First question is what is the root cause of the error? The second 
question is why does this bring down the entire cluster?


Here is the error message:

[2019-11-07 16:36:22,037][ERROR][tcp-disco-msg-worker-#2][root] 
Critical system error detected. Will be handled accordingly to 
configured handler [hnd=StopNodeOrHaltFailureHandler [tryStop=false, 
timeout=0, super=AbstractFailureHandler 
[ignoredFailureTypes=[SYSTEM_WORKER_BLOCKED, 
SYSTEM_CRITICAL_OPERATION_TIMEOUT]]], failureCtx=FailureContext 
[type=SYSTEM_WORKER_BLOCKED, err=class o.a.i.IgniteException: 
GridWorker [name=partition-exchanger, igniteInstanceName=null, 
finished=false, heartbeatTs=1573090509428]]]


class org.apache.ignite.IgniteException: GridWorker 
[name=partition-exchanger, igniteInstanceName=null, finished=false, 
heartbeatTs=1573090509428]


    at 
org.apache.ignite.internal.IgnitionEx$IgniteNamedInstance$2.apply(IgnitionEx.java:1831)


    at 
org.apache.ignite.internal.IgnitionEx$IgniteNamedInstance$2.apply(IgnitionEx.java:1826)


    at 
org.apache.ignite.internal.worker.WorkersRegistry.onIdle(WorkersRegistry.java:233)


    at 
org.apache.ignite.internal.util.worker.GridWorker.onIdle(GridWorker.java:297)


    at 
org.apache.ignite.spi.discovery.tcp.ServerImpl$RingMessageWorker.lambda$new$0(ServerImpl.java:2663)


    at 
org.apache.ignite.spi.discovery.tcp.ServerImpl$MessageWorker.body(ServerImpl.java:7181)


    at 
org.apache.ignite.spi.discovery.tcp.ServerImpl$RingMessageWorker.body(ServerImpl.java:2700)


    at 
org.apache.ignite.internal.util.worker.GridWorker.run(GridWorker.java:120)


    at 
org.apache.ignite.spi.discovery.tcp.ServerImpl$MessageWorkerThread.body(ServerImpl.java:7119)


    at 
org.apache.ignite.spi.IgniteSpiThread.run(IgniteSpiThread.java:62)

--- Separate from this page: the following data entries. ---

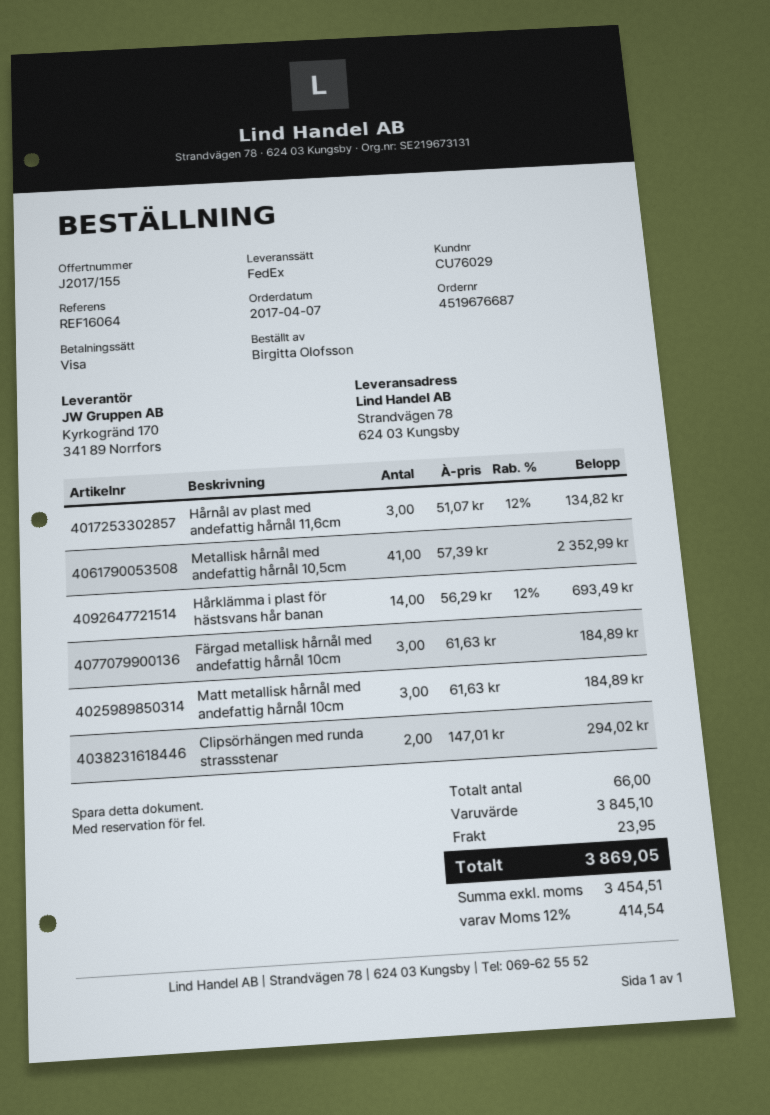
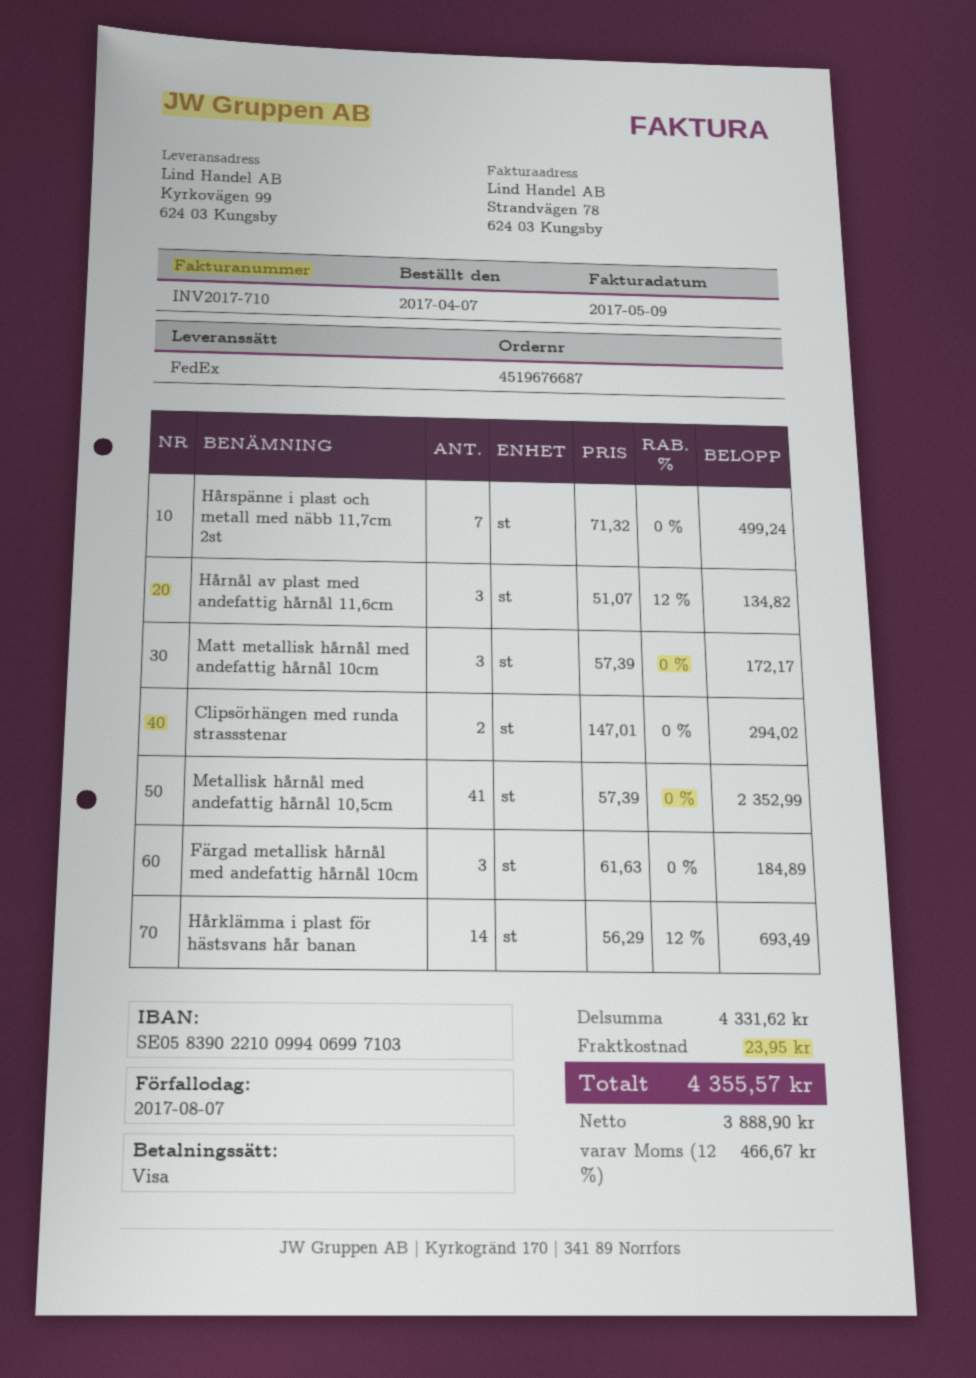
ship to: Strandvägen 78, 624 03 Kungsby -> Kyrkovägen 99, 624 03 Kungsby
Matt metallisk hårnål med andefattig hårnål 10cm: 3 x 61.63 = 184.89 -> 3 x 57.39 = 172.17
Hårspänne i plast och metall med näbb 11,7cm 2st: none -> 7 x 71.32 = 499.24
subtotal: 3845.10 -> 4331.62
net: 3454.51 -> 3888.90
tax: 12% = 414.54 -> 12% = 466.67
total: 3869.05 -> 4355.57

This is followed by a warning and a thread dump:

[2019-11-07 16:36:22,038][WARN 
][tcp-disco-msg-worker-#2][FailureProcessor] No deadlocked threads 
detected.


[2019-11-07 16:36:22,328][WARN 
][tcp-disco-msg-worker-#2][FailureProcessor] Thread dump at 2019/11/07 
16:36:22 GMT


For the particular thread in the error and warning messages here is 
the thread dump:


Thread [name="tcp-disco-msg-worker-#2", id=113, state=RUNNABLE, 
blockCnt=211, waitCnt=4745368]


    at sun.management.ThreadImpl.dumpThreads0(Native Method)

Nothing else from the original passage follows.